(Image comparison data)
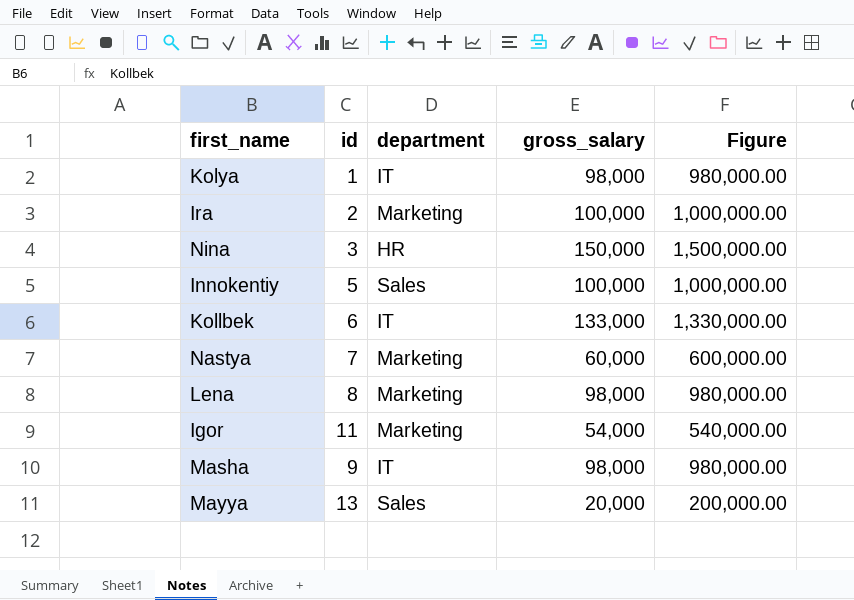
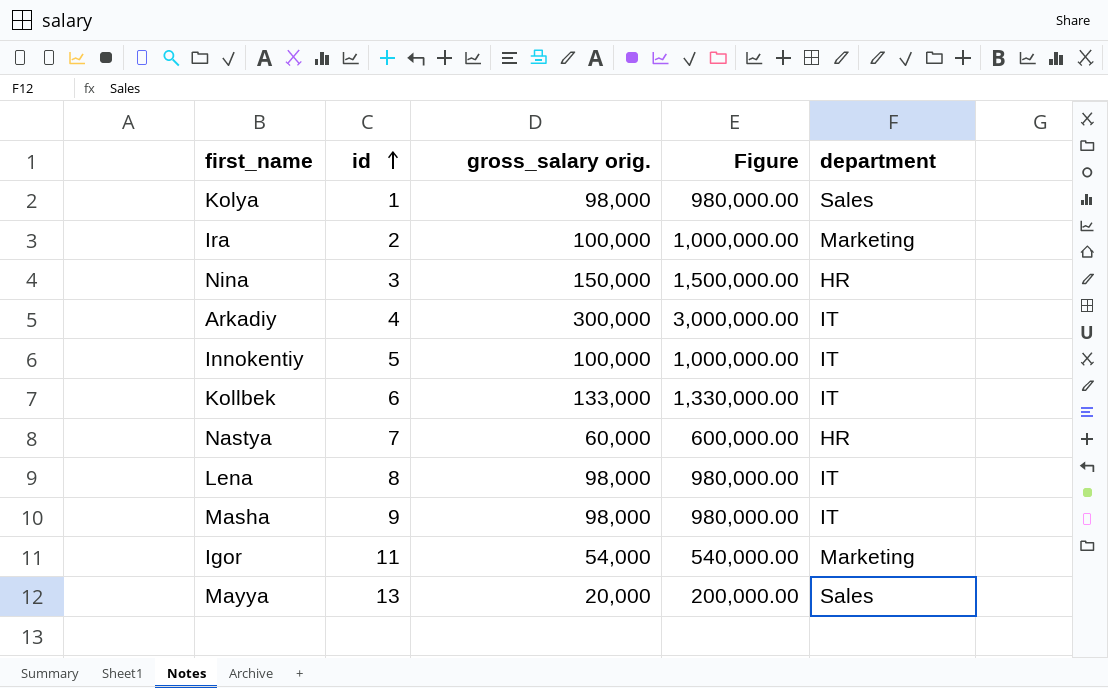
row order: none -> id ascending
column name: gross_salary -> gross_salary orig.
column department | position: 3 -> 5
Kolya | department: IT -> Sales
row Arkadiy: none -> 4 | 300,000 | 3,000,000.00 | IT
Innokentiy | department: Sales -> IT
Nastya | department: Marketing -> HR
Lena | department: Marketing -> IT

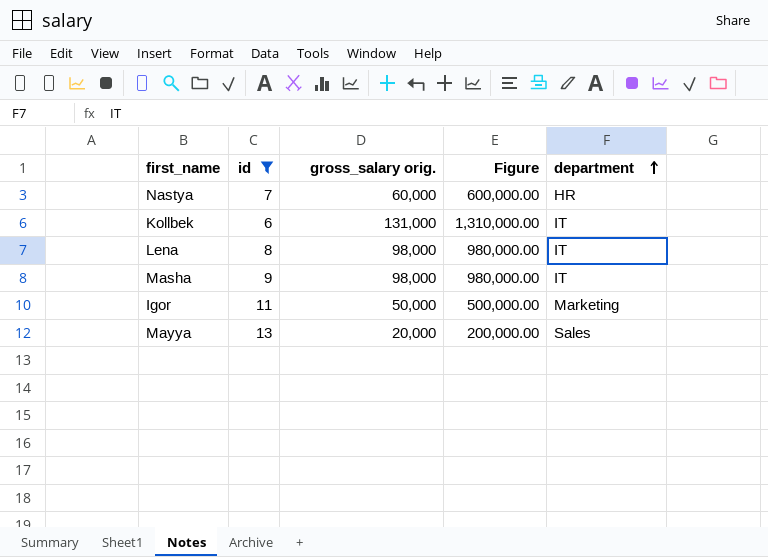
filter: none -> id >= 6
row order: id ascending -> department ascending
Kollbek | gross_salary orig.: 133,000 -> 131,000
Kollbek | Figure: 1,330,000.00 -> 1,310,000.00
Igor | gross_salary orig.: 54,000 -> 50,000
Igor | Figure: 540,000.00 -> 500,000.00

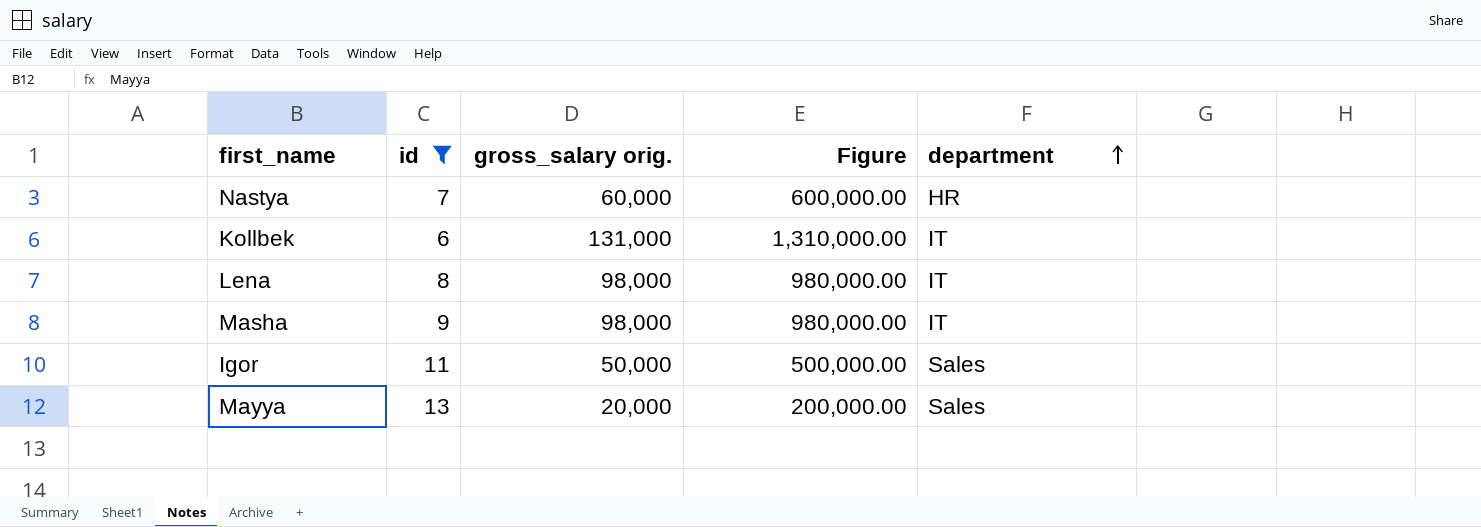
Igor | department: Marketing -> Sales

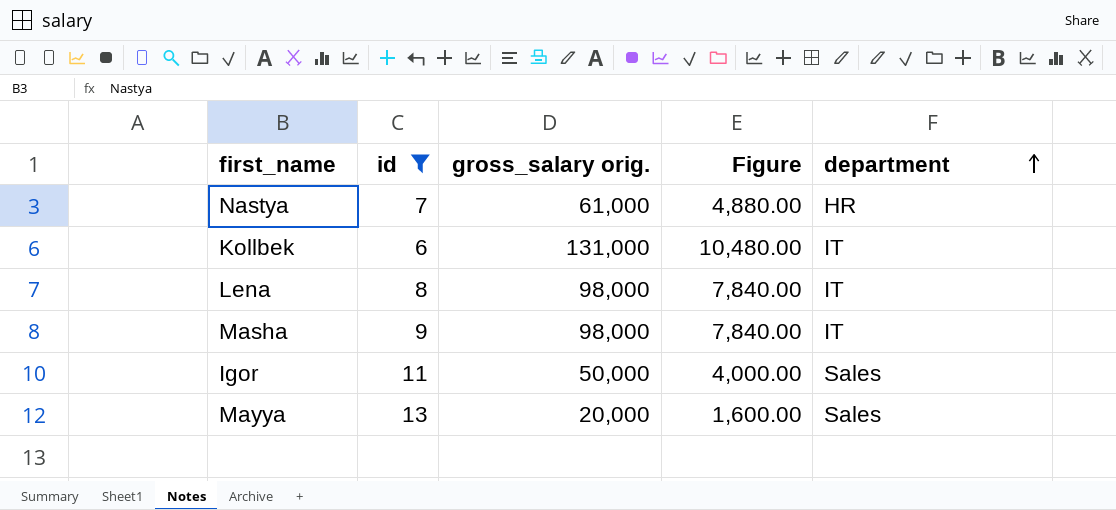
column Figure | formula: [gross_salary orig.] * 10 -> [gross_salary orig.] * 0.08
Nastya | gross_salary orig.: 60,000 -> 61,000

• _TASK PROMPT_:
Among the preceding records, how many lines include the word "Marketing"? Reply with the number only.

• _EXERCISE SOLUTION_:
3